2 . The compound of claim 1 , wherein R 2 is methoxy, and R 3 is hydrogen.
3 . The compound of claim 2 , wherein R 1 is an optionally substituted group selected from the group consisting of: C 3 - 8 cycloalkyl, cyclohexenyl, and bicyclo[2.2.1]heptanyl, and
wherein said optionally substituted groups may be substituted with 1 to 3 groups independently selected from the group consisting of: C 1 -C 4 alkyl, and methyl.
4 . The compound of claim 2 , wherein said compound is selected from the group consisting of:
3-Cyclooctyloxy-5-methoxy-benzofuran-2-carboxylic acid (1H-tetrazol-5-yl)-amide; 5-Methoxy-3-(2-methyl-cyclohexyloxy)-benzofuran-2-carboxylic acid (1H-tetrazol-5-yl)-amide; 5-Methoxy-3-(2-methyl-cyclopentyloxy)-benzofuran-2-carboxylic acid (1H-tetrazol-5-yl)-amide; 3-(2,4-Dimethyl-cyclopentyloxy)-5-methoxy-benzofuran-2-carboxylic acid (1H-tetrazol-5-yl)-amide; 5-Methoxy-3-(3-methyl-bicyclo[2.2.1 ]hept-2-ylmethoxy)-benzofuran-2-carboxylic acid (1H-tetrazol-5-yl)-amide; 5-Methoxy-3-(3-methyl-cyclohexyloxy)-benzofuran-2-carboxylic acid (1H-tetrazol-5-yl)-amide; 3-(3,5-Dimethyl-cyclohexyloxy)-5-methoxy-benzofuran-2-carboxylic acid (1H-tetrazol-5-yl)-amide; 5-Methoxy-3-(2-methyl-cyclohexyloxy)-benzofuran-2-carboxylic acid (1H-tetrazol-5-yl)-amide; 3-(1-Cyclopentyl-ethoxy)-5-methoxy-benzofuran-2-carboxylic acid (1H-tetrazol-5-yl)-amide; 3-(1-Cyclohexyl-propoxy)-5-methoxy-benzofuran-2-carboxylic acid (1H-tetrazol-5-yl)-amide; 3-(3,4-Dimethyl-cyclohexyloxy)-5-methoxy-benzofuran-2-carboxylic acid (1H-tetrazol-5-yl)-amide; 3-(3,5-Dimethyl-cyclohexyloxy)-5-methoxy-benzofuran-2-carboxylic acid (1H-tetrazol-5-yl)-amide; 3-(Decahydro-naphthalen-2-yloxy)-5-methoxy-benzofuran-2-carboxylic acid (1H-tetrazol-5-yl)-amide; 5-Methoxy-3-(1-methyl-cyclomethoxy)-benzofuran-2-carboxylic acid (1H-tetrazol-5-yl)-amide; 3 Cyclobutylmethoxy-5-methoxy-benzofuran-2-carboxylic acid (1H-tetrazol-5-yl)-amide; 3 Cycloheptyloxy-5-methoxy-benzofuran-2-carboxylic acid (1H-tetrazol-5-yl)-amide; 3 Cycloheptylmethoxy-5-methoxy-benzofuran-2-carboxylic acid (1H-tetrazol-5-yl)-amide; 3-Cyclopentylmethoxy-5-methoxy-benzofuran-2-carboxylic acid (1 H-tetrazol-5-yl)-amide; 3-Cyclohexyloxy-5-methoxy-benzofuran-2-carboxylic acid (1H-tetrazol-5-yl)-amide; and 3-Cyclohexylmethoxy-5-methoxy-benzofuran-2-carboxylic acid (1H-tetrazol-5-yl)-amide.
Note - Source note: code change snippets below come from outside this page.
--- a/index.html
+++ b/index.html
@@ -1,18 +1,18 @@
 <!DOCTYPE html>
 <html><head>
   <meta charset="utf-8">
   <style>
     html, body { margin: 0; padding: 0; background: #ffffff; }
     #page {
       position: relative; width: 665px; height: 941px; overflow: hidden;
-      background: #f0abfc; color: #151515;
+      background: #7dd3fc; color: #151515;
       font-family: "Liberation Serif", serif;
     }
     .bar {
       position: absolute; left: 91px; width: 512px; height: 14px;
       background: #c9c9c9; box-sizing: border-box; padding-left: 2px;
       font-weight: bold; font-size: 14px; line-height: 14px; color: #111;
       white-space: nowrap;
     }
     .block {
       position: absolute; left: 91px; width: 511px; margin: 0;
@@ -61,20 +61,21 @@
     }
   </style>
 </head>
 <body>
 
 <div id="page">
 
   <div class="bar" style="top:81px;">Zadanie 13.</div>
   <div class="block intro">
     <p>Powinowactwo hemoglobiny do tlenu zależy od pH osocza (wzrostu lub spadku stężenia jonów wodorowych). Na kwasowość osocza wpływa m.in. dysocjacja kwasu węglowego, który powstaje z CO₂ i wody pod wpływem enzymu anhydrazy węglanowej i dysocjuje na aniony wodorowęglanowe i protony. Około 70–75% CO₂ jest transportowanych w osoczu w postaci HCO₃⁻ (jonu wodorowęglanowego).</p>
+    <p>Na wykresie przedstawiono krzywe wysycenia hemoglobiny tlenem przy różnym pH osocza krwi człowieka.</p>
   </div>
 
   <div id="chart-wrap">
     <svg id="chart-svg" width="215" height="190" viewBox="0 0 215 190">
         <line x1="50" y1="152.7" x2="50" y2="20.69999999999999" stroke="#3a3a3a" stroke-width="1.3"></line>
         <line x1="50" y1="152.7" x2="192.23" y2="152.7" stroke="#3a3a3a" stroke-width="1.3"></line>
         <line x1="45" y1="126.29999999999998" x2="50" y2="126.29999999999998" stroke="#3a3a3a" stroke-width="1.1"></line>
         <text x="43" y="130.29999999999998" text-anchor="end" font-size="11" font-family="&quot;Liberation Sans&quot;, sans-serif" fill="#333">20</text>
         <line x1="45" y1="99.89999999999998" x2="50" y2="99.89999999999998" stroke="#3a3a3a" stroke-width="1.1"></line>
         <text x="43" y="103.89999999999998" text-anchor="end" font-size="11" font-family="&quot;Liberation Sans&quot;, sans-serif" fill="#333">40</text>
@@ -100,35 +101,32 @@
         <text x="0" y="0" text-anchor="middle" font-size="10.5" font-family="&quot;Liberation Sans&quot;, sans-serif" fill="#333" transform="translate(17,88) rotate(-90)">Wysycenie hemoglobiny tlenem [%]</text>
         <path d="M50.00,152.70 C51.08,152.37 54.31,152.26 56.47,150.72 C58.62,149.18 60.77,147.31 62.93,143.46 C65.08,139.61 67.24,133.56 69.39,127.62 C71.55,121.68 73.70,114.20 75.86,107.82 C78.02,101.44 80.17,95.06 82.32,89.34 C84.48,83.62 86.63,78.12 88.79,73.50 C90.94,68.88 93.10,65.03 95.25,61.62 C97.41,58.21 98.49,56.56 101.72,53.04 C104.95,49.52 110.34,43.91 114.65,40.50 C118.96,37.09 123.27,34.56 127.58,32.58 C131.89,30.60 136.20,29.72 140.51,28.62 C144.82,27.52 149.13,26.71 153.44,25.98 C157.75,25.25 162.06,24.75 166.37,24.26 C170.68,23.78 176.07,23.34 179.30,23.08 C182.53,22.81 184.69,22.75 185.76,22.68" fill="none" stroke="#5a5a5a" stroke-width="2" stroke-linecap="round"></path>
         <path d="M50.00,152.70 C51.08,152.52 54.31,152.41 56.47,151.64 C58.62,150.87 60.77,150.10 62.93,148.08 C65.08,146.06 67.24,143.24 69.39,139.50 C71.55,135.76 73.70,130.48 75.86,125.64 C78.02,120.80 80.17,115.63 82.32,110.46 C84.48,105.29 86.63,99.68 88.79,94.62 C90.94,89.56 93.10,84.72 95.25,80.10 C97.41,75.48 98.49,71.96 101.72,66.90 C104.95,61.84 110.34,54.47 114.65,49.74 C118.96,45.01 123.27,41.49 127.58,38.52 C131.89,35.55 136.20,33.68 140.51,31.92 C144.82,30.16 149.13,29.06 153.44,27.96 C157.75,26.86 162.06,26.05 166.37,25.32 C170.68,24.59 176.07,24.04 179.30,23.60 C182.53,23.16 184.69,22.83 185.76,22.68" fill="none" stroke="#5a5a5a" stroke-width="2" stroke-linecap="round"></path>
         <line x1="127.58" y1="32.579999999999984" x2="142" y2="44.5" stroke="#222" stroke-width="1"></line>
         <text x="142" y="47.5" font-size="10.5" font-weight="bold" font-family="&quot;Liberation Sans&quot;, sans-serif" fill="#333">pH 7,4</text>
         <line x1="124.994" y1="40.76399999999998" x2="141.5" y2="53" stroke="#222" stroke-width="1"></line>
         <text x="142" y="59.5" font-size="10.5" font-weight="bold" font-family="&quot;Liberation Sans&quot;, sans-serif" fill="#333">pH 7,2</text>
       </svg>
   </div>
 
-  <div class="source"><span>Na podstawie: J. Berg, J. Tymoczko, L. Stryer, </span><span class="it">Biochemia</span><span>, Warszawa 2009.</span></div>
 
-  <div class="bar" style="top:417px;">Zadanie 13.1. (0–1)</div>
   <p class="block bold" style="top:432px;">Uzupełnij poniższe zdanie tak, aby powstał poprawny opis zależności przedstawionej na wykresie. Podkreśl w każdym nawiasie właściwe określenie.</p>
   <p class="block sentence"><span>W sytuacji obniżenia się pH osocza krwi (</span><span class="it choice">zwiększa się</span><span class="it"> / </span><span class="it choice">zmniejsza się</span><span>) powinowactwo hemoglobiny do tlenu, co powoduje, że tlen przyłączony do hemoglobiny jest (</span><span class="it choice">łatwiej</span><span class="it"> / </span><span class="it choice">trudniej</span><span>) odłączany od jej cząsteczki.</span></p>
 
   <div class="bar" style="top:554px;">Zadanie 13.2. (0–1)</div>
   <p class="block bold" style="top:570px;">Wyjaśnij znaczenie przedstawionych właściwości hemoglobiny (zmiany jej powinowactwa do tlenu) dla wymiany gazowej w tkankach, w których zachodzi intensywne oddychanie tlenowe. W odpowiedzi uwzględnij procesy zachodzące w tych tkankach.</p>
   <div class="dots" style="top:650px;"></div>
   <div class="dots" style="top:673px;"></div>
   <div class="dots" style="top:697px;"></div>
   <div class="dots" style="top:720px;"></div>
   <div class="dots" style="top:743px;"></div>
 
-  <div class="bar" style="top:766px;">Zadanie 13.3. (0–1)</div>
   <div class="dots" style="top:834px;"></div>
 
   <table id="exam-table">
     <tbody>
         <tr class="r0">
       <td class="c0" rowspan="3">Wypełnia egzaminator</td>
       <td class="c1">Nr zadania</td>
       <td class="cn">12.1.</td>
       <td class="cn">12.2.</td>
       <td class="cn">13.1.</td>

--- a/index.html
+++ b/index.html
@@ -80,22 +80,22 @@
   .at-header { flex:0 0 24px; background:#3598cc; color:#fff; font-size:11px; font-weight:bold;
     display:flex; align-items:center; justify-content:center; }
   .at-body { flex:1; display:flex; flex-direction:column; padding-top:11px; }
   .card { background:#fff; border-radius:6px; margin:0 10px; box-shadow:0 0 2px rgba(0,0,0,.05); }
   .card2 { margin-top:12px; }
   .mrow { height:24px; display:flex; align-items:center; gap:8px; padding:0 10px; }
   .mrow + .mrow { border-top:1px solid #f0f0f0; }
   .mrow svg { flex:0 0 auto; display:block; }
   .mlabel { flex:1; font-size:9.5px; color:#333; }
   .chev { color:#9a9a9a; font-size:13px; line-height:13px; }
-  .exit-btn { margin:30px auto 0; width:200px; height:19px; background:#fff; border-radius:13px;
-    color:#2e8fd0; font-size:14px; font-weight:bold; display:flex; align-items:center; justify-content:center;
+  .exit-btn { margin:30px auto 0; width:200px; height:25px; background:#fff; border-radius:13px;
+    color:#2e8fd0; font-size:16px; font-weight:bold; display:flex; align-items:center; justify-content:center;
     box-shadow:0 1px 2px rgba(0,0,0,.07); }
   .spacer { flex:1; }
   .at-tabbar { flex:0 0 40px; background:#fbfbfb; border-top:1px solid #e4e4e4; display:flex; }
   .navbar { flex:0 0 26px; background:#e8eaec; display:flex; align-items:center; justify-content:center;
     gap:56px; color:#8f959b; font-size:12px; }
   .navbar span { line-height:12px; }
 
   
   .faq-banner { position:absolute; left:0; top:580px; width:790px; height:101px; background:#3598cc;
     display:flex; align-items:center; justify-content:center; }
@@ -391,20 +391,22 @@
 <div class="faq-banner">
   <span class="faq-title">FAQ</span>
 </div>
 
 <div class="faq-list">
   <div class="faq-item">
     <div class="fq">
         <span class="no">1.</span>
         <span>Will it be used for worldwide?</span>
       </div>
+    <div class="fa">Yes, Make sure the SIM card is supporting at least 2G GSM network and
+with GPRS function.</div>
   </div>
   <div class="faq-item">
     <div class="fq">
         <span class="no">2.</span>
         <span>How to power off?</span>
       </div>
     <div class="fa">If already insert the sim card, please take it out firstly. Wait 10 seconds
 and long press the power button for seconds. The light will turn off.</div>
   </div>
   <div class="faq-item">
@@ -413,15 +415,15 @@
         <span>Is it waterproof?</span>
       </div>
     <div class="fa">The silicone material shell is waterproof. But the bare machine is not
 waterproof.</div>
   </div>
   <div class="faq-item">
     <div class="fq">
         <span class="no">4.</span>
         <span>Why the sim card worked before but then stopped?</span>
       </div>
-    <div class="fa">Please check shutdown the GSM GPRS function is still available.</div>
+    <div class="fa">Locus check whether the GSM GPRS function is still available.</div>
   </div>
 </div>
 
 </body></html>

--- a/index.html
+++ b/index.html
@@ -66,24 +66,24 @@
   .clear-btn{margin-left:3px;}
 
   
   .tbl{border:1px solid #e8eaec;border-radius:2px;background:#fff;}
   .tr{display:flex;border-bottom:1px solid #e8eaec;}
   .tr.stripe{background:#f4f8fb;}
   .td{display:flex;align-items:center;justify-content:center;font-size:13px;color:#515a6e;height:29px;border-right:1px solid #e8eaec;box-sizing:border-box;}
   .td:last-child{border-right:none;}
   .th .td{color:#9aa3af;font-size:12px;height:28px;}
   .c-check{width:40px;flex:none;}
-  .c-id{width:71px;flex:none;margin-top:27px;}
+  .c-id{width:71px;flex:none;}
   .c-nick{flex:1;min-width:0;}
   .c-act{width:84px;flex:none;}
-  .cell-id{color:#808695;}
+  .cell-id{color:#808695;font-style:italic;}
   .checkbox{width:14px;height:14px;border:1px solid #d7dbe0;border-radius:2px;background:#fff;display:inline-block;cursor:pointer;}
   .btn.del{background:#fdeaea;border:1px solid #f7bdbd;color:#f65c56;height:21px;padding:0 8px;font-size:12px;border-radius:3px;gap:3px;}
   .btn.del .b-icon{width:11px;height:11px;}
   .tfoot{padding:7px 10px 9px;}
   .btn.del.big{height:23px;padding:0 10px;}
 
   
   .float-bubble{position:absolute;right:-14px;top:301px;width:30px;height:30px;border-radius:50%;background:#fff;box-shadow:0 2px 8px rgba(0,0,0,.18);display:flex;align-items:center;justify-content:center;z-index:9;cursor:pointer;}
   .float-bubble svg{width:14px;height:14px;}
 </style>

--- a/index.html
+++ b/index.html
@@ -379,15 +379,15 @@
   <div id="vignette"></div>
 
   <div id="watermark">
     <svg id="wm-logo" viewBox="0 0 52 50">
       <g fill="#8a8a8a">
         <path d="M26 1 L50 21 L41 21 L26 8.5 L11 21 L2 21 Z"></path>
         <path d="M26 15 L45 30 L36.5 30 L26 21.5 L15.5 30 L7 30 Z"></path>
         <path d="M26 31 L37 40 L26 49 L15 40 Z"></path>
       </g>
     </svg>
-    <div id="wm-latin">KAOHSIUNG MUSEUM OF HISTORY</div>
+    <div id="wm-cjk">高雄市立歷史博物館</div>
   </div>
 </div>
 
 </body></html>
5 . The compound of claim 1 , wherein R 2 is Cl and R 3 is H.
6 . The compound of claim 5 , wherein R 1 is an optionally substituted C 3 - 8 cycloalkyl; and
wherein said optionally substituted C 3 - 8 cycloalkyl may be substituted with 1 to 3 groups independently selected from the group consisting of: C 1 -C 4 alkyl, and methyl.
7 . The compound of claim 5 , wherein said compound is 5-Chloro-3-cycloheptyloxy-benzofuran-2-carboxylic acid (1H-tetrazol-5-yl)-amide.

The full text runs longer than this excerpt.